What to do:
For the data below, retype word for word the lines from the one containing "Mermelada de Durazno 400g | cantidad: 4 -> 3" through the one containing "Limpiavidrios 500ml | id_producto: 97 -> 98"; drop the pictures.

Structured diff data:

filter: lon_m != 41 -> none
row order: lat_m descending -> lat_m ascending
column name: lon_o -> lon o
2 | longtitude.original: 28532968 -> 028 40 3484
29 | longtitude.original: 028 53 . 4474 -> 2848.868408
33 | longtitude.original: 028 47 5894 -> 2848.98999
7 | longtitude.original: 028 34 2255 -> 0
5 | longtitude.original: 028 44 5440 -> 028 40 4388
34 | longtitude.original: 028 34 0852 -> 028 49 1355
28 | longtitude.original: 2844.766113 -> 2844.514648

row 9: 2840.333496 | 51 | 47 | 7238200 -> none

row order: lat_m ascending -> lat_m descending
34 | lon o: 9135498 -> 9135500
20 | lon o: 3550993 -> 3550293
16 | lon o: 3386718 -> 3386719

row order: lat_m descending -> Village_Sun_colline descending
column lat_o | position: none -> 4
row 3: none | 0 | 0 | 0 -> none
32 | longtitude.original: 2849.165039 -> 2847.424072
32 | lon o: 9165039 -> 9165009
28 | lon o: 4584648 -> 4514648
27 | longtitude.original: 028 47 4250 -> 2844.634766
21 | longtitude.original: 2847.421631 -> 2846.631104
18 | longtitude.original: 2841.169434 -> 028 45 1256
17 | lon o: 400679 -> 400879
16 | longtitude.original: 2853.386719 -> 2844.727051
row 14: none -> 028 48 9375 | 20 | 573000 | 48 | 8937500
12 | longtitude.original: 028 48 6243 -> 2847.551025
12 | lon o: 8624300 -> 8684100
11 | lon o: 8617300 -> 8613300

==

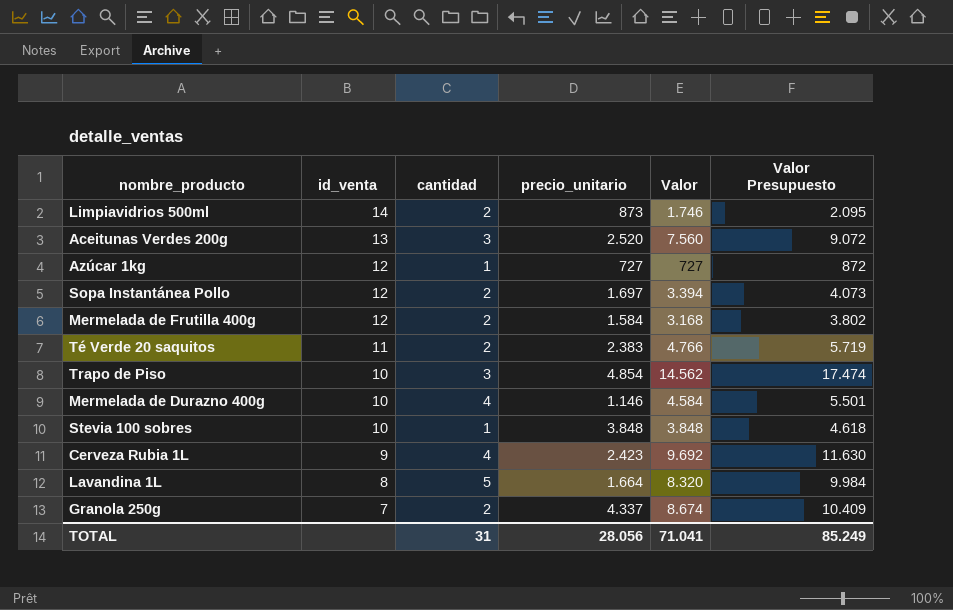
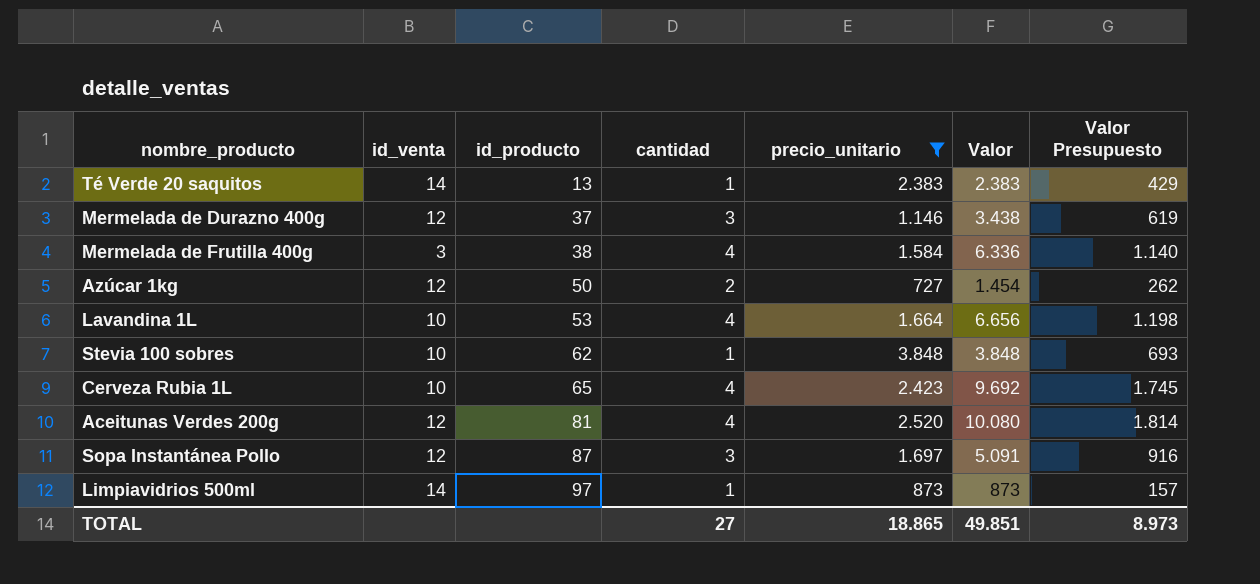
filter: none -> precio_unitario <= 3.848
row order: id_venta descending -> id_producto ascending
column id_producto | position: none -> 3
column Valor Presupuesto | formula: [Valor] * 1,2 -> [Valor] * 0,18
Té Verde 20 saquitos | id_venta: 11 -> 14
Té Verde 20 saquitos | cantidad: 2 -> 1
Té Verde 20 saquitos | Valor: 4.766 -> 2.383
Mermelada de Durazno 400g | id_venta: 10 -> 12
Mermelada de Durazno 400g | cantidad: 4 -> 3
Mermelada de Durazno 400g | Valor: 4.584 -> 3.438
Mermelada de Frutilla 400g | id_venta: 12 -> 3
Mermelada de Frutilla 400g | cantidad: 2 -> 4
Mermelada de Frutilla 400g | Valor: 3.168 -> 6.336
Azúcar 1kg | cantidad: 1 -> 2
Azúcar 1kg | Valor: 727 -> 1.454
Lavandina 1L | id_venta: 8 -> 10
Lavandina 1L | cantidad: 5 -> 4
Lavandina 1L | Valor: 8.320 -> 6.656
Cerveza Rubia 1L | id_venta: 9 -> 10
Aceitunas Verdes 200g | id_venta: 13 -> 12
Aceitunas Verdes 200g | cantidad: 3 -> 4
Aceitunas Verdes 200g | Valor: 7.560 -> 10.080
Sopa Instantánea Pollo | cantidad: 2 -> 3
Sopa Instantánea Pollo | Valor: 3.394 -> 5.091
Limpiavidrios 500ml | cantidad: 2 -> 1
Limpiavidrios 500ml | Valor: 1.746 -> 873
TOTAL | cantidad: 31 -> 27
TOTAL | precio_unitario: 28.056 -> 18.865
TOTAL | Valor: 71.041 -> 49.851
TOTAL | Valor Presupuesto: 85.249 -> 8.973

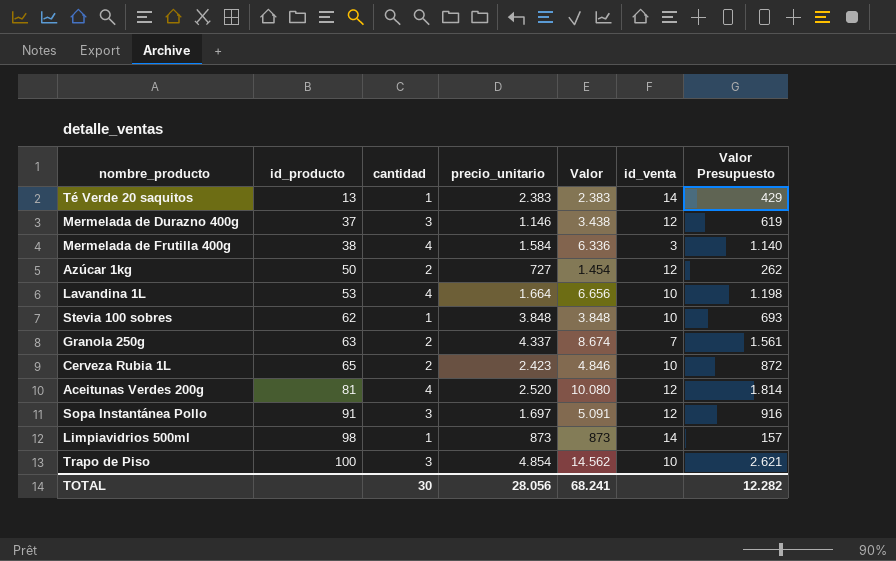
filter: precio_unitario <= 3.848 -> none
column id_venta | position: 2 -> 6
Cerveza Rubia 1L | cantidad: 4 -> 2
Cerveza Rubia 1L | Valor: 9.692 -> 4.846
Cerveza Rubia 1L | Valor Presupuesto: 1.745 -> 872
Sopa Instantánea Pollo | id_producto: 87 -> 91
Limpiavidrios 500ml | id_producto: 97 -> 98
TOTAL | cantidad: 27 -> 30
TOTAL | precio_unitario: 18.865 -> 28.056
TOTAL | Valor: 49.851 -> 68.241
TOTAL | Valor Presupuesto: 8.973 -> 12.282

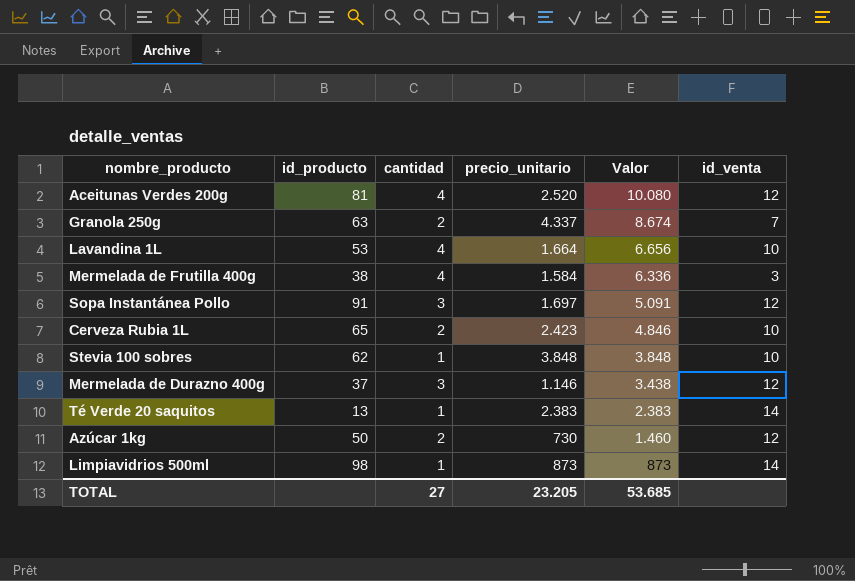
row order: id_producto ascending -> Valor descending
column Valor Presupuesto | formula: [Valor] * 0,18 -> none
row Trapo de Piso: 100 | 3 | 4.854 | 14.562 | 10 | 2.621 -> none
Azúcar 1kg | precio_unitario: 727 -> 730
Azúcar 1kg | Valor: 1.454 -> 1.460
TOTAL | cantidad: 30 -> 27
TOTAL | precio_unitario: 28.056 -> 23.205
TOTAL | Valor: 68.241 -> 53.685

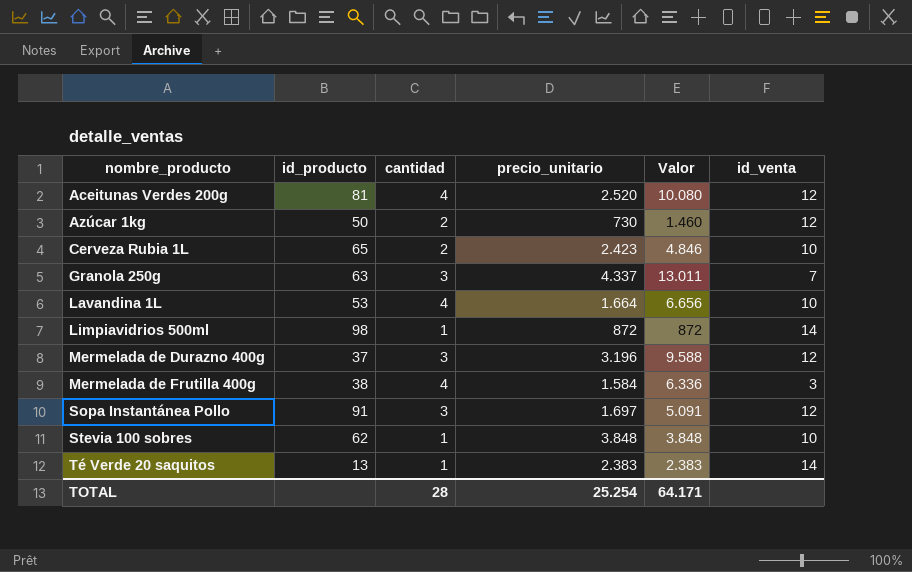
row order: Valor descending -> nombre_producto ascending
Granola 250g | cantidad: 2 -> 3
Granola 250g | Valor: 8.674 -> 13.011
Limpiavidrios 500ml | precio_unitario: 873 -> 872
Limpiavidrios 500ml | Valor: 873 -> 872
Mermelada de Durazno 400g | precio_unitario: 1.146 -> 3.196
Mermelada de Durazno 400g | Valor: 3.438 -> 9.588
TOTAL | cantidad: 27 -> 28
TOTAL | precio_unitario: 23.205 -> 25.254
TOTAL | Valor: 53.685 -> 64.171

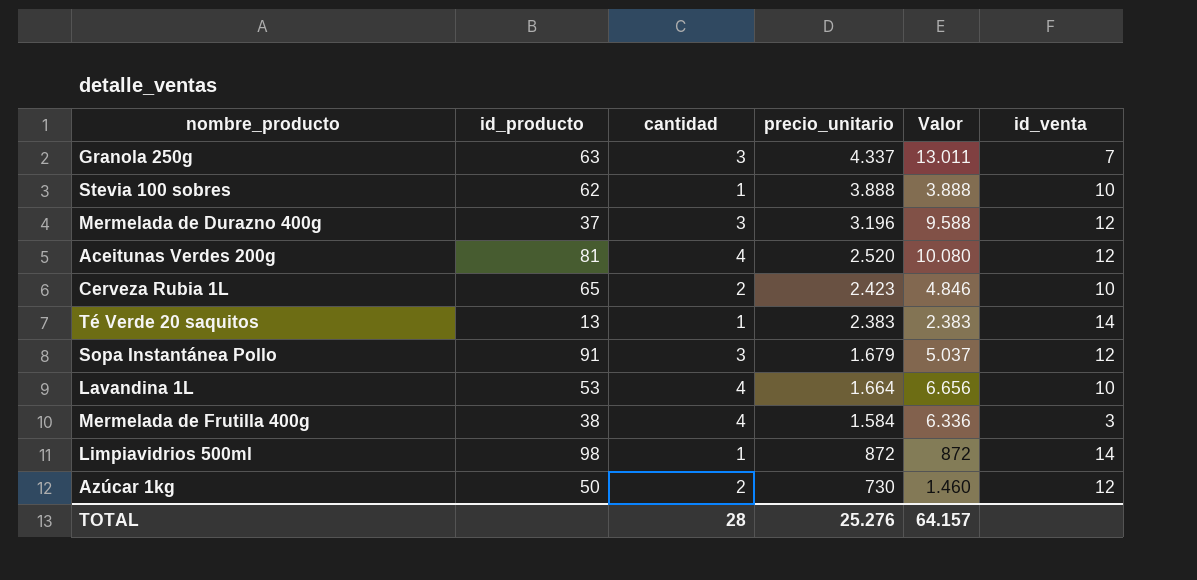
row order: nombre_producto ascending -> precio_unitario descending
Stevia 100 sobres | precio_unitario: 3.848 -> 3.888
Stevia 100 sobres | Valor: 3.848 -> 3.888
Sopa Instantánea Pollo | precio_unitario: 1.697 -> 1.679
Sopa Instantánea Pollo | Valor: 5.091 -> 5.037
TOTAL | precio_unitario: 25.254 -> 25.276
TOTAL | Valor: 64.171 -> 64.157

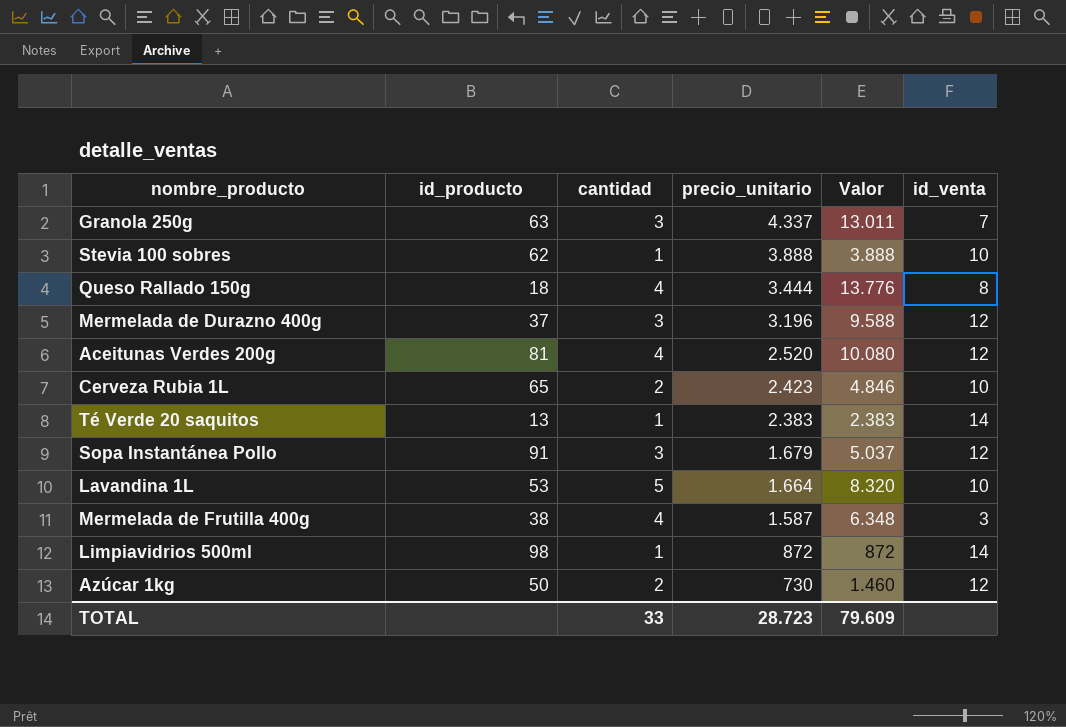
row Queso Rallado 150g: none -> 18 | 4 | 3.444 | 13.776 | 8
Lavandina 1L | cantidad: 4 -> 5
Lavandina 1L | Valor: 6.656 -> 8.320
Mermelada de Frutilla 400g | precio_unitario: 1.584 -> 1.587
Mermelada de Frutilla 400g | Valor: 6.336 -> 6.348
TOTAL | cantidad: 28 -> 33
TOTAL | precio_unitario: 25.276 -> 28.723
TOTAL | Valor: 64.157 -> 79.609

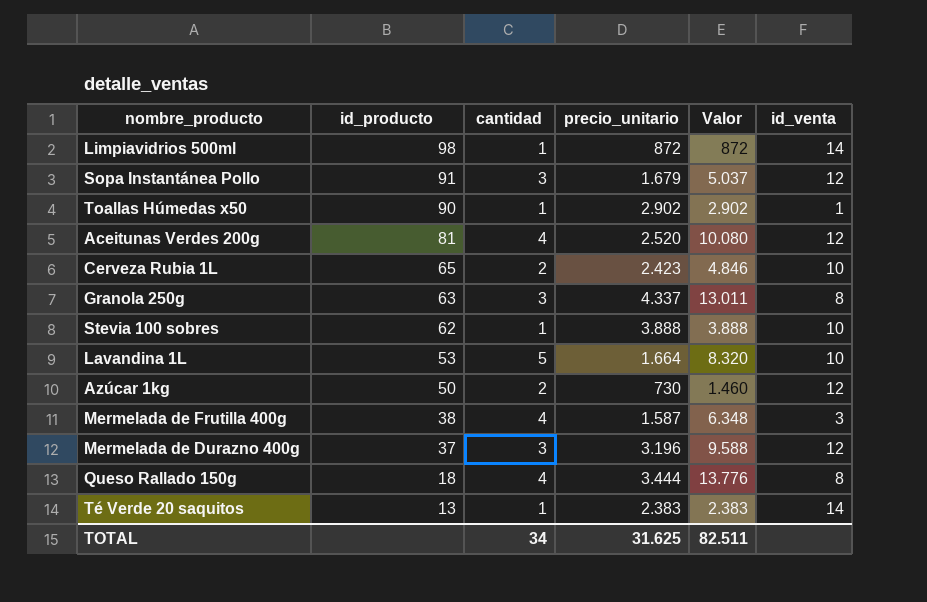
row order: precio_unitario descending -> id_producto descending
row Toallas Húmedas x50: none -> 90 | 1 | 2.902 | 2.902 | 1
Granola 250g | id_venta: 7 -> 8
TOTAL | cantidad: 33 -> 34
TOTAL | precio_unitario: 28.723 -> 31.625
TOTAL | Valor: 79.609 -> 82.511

Answer to this problem:
Mermelada de Durazno 400g | cantidad: 4 -> 3
Mermelada de Durazno 400g | Valor: 4.584 -> 3.438
Mermelada de Frutilla 400g | id_venta: 12 -> 3
Mermelada de Frutilla 400g | cantidad: 2 -> 4
Mermelada de Frutilla 400g | Valor: 3.168 -> 6.336
Azúcar 1kg | cantidad: 1 -> 2
Azúcar 1kg | Valor: 727 -> 1.454
Lavandina 1L | id_venta: 8 -> 10
Lavandina 1L | cantidad: 5 -> 4
Lavandina 1L | Valor: 8.320 -> 6.656
Cerveza Rubia 1L | id_venta: 9 -> 10
Aceitunas Verdes 200g | id_venta: 13 -> 12
Aceitunas Verdes 200g | cantidad: 3 -> 4
Aceitunas Verdes 200g | Valor: 7.560 -> 10.080
Sopa Instantánea Pollo | cantidad: 2 -> 3
Sopa Instantánea Pollo | Valor: 3.394 -> 5.091
Limpiavidrios 500ml | cantidad: 2 -> 1
Limpiavidrios 500ml | Valor: 1.746 -> 873
TOTAL | cantidad: 31 -> 27
TOTAL | precio_unitario: 28.056 -> 18.865
TOTAL | Valor: 71.041 -> 49.851
TOTAL | Valor Presupuesto: 85.249 -> 8.973

filter: precio_unitario <= 3.848 -> none
column id_venta | position: 2 -> 6
Cerveza Rubia 1L | cantidad: 4 -> 2
Cerveza Rubia 1L | Valor: 9.692 -> 4.846
Cerveza Rubia 1L | Valor Presupuesto: 1.745 -> 872
Sopa Instantánea Pollo | id_producto: 87 -> 91
Limpiavidrios 500ml | id_producto: 97 -> 98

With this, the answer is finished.